The locking actions are achieved by reaching through each bight to pull the next one through.

The knot has to be finished by pulling the standing part tight to ensure that it holds.

==Weakness==
Until the knot is tightened and properly dressed, the highwayman's hitch has little holding power.
The highwayman's hitch is susceptible to capsizing when the pole is substantially larger than the rope diameter. The failure occurs because the second bight sees the force of the standing part, but is held in place by the working part, which has no tension. When capsizing, tension on the standing part pulls the second bight through the first bight. This drags the slip-tuck through, and will release the hitch if the third bight isn't long enough.

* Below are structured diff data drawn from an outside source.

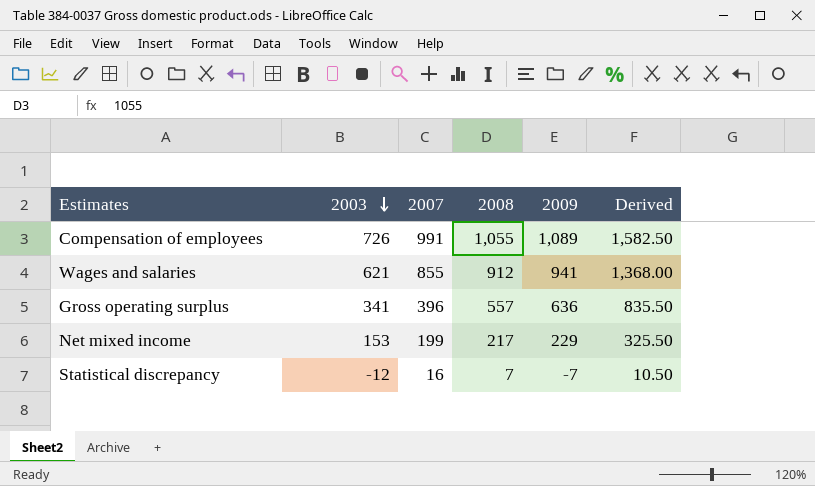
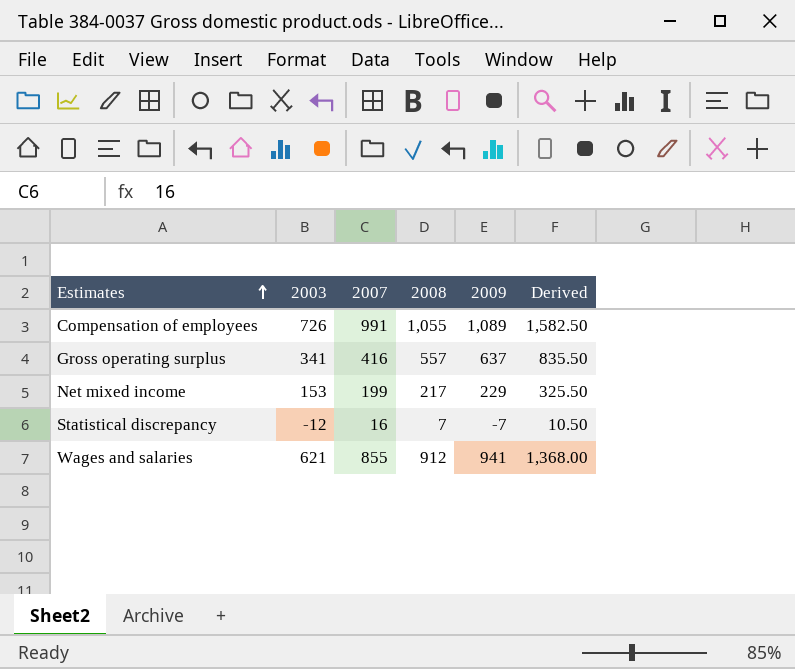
row order: 2003 descending -> Estimates ascending
Gross operating surplus | 2007: 396 -> 416
Gross operating surplus | 2009: 636 -> 637

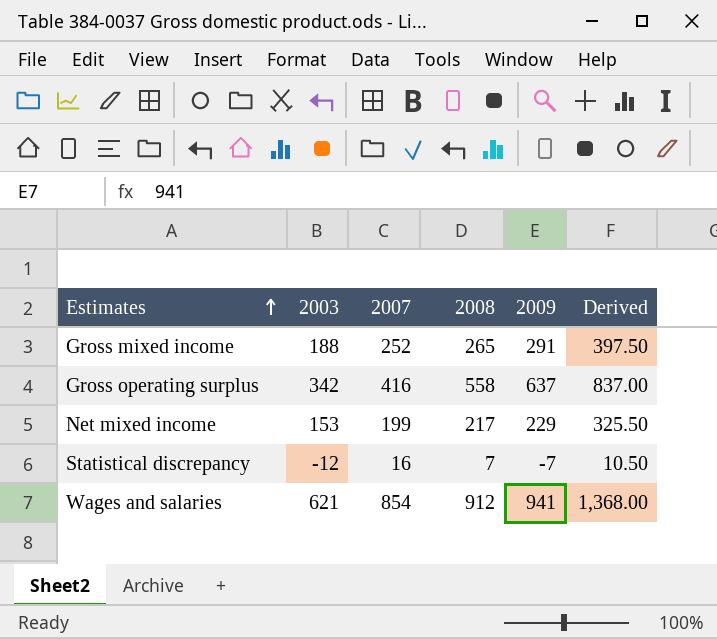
row Compensation of employees: 726 | 991 | 1,055 | 1,089 | 1,582.50 -> none
row Gross mixed income: none -> 188 | 252 | 265 | 291 | 397.50
Gross operating surplus | 2003: 341 -> 342
Gross operating surplus | 2008: 557 -> 558
Gross operating surplus | Derived: 835.50 -> 837.00
Wages and salaries | 2007: 855 -> 854

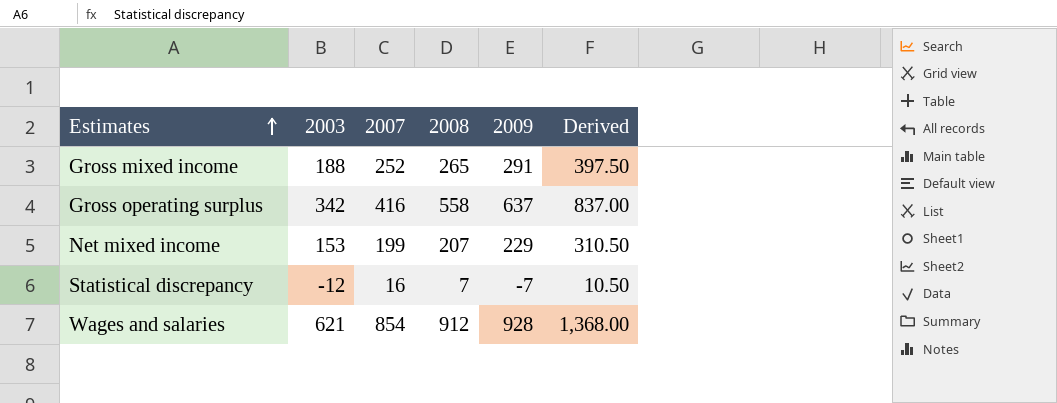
Net mixed income | 2008: 217 -> 207
Net mixed income | Derived: 325.50 -> 310.50
Wages and salaries | 2009: 941 -> 928

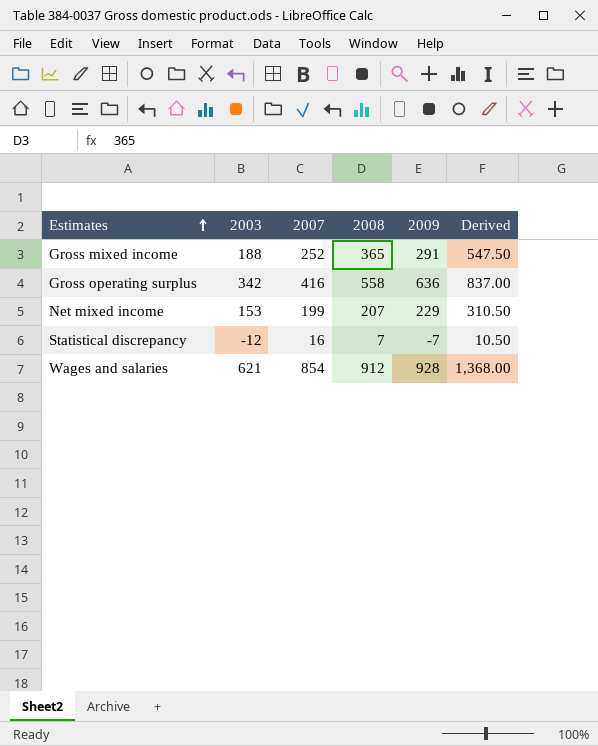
Gross mixed income | 2008: 265 -> 365
Gross mixed income | Derived: 397.50 -> 547.50
Gross operating surplus | 2009: 637 -> 636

Alternatives to the highwayman's hitch have been devised to mitigate collapse when tied around large objects.

==Alternatives==
One simple improvement is to repeat the second and third bights i.e. one more bight of the standing part and then one more bight of the working part, each successively locking the previous bight; this has the disadvantage of requiring longer rope from both parts.

Another technique is to twist each bight before reaching through it for the next locking bight; the disadvantage here is the difficulty of tightening afterwards.

In his book Outdoor Knots, Clyde Soles presents one of Dan Lehman's revisions to the highwayman's hitch that is simple and effective, naming it the "slip-free hitch" (actually, this name denotes all such hitches). One simply rearranges the trio of bights so that the heavily loaded bight in the standing part will surround, rather than go through, the next-made bight; the finishing slipped-tuck bight will thus go through the 2nd-made bight, and so be less severely loaded. As the frame against which this rope toggle is nipped is entirely parts of the knot (and not depending upon proximity to the hitched object), this revision avoids the capsizing vulnerability of the highwayman's hitch.

The Notable Knot Index recommends the tumble hitch as a more stable hitch. It's a similar hitch, but less prone to capsizing because the main part remains passive and the locking is done by two successive bights of the working part (no end needed) wrapping around both the standing part and the post/pole before locking the previous bight.